Data breach - The French Conseil d’Etat lowers the amount of a fine imposed by the French Data Protection Authority

In a decision dated 17 April 2019, the Conseil d'Etat (the Supreme Administrative Court) confirmed a decision of sanction issued by the French Data Protection Authority (the CNIL) but reduced the amount of the sanction from €250,000 to €200,000.

Conseil d'Etat, decision No.422575 dated 17 April 2019, 10ème-9ème Chambre

In a decision dated 17 April 2019, the Conseil d'Etat (the Supreme Administrative Court) confirmed a decision of sanction issued by the French Data Protection Authority (the CNIL) but reduced the amount of the sanction from €250,000 to €200,000.

The context

On 28 July 2017, the CNIL received the information of the occurrence of a data breach affecting the website of an optical company (hereinafter the “Company”) and more specifically that personal data was publicly available when entering several URLs in a browser’s address bar. The investigation launched by the CNIL revealed that it was possible to access to customers’ invoices from the website, including data of such as surnames, names, postal addresses as well as health data and in some cases, the social security numbers.

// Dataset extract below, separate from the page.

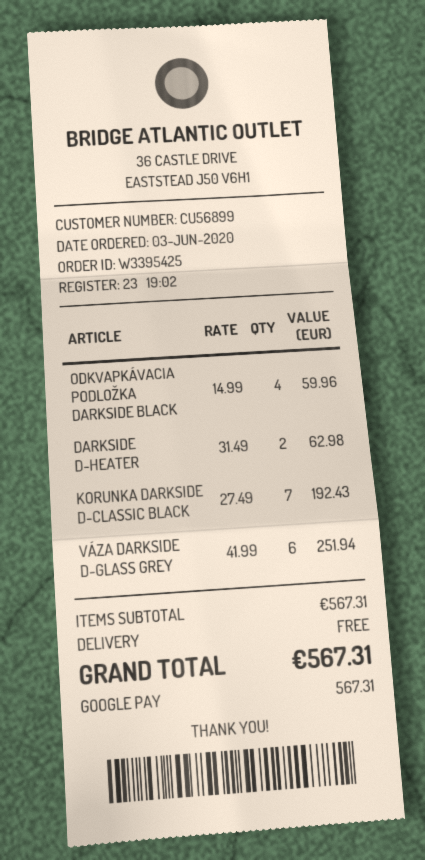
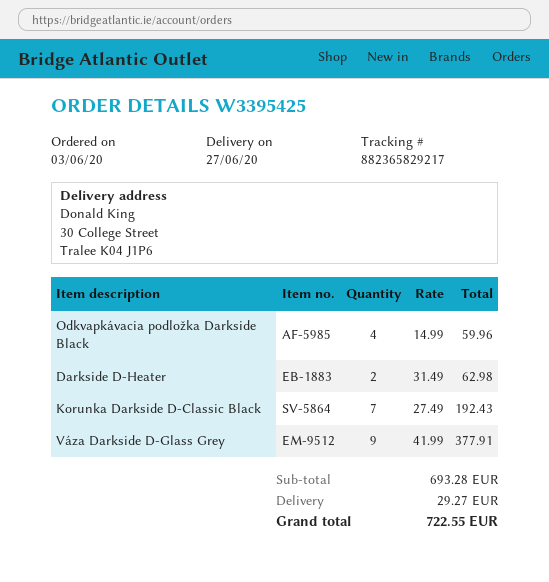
VÁZA DARKSIDE D-GLASS GREY: 6 x 41.99 = 251.94 -> 9 x 41.99 = 377.91
subtotal: 567.31 -> 693.28
shipping: 0.00 -> 29.27
total: 567.31 -> 722.55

The Company immediately requested its website provider to implement measures to cure such breach and on 2 August 2017, said breach was remedied.

The decision of the CNIL

The CNIL however decided to initiate a procedure of sanction against the Company on the grounds that the Company had failed to comply with its security requirements with regards to personal data and thus had breached article 34 of Law No 78-17 on Information Technology, Data Files and Civil Liberties dated 6 January 19781. The instruction had indeed demonstrated that the Company’s website did not implement a feature requiring customers to log in to their personal space before any invoices were displayed.

The CNIL held that:

  • Restricting the access to documents made available to clients from their personal space was an essential measure of use that should have been implemented by the Company.

  • The Company was fully aware of the security requirements as it had already been fined for a security breach on its website in 2015.

The breach was qualified as critical with regards to (i) the fact that these invoices contained sensitive personal data, (ii) the number of the clients impacted, and (iii) the volume of documents contained in the company’s database at the time of the incident (more than 334,000). As a result, the CNIL issued a €250,000 fine and ordered the publication of its decision. This was the first time that the CNIL issued a fine of this amount.

The decision of the Conseil d’Etat

The Company challenged this decision before the Conseil d’Etat which has the power, to re-examine the alleged breaches.
On 17 April 2019, the Conseil d’Etat confirmed the decision and held that the CNIL had duly characterized the existence of a breach of the security obligations by the Company. However, on the amount of the fine, the Conseil d’Etat gave right to the request of the Company. It considered that the amount of this fine did not take into account the celerity in which the Company had provided corrective measures to remedy the breach. As a result, the CNIL hold that the sanction was disproportionate and reduced the fine to €200,000 euros instead of €250,000.

                                                                                            ***

This decision gives precious guidance: in case of a data breach, the implementation of corrective measures is an argument to obtain a reduction of a fine in case of further prosecution by the CNIL. Therefore, where a data breach occurs, the affected company should be as proactive as possible in order to cure the breach but also to limit the amount of a potential sanction by the CNIL.



1 Law No 78-17 on Information Technology, Data Files and Civil Liberties dated 6 January 1978 (the so called “Loi Informatique et Libertés”) as modified by law No 2018-493 on the protection of personal data dated 21 June 2018

This document (and any information accessed through links in this document) is provided for information purposes only and does not constitute legal advice. Professional legal advice should be obtained before taking or refraining from any action as a result of the contents of this document.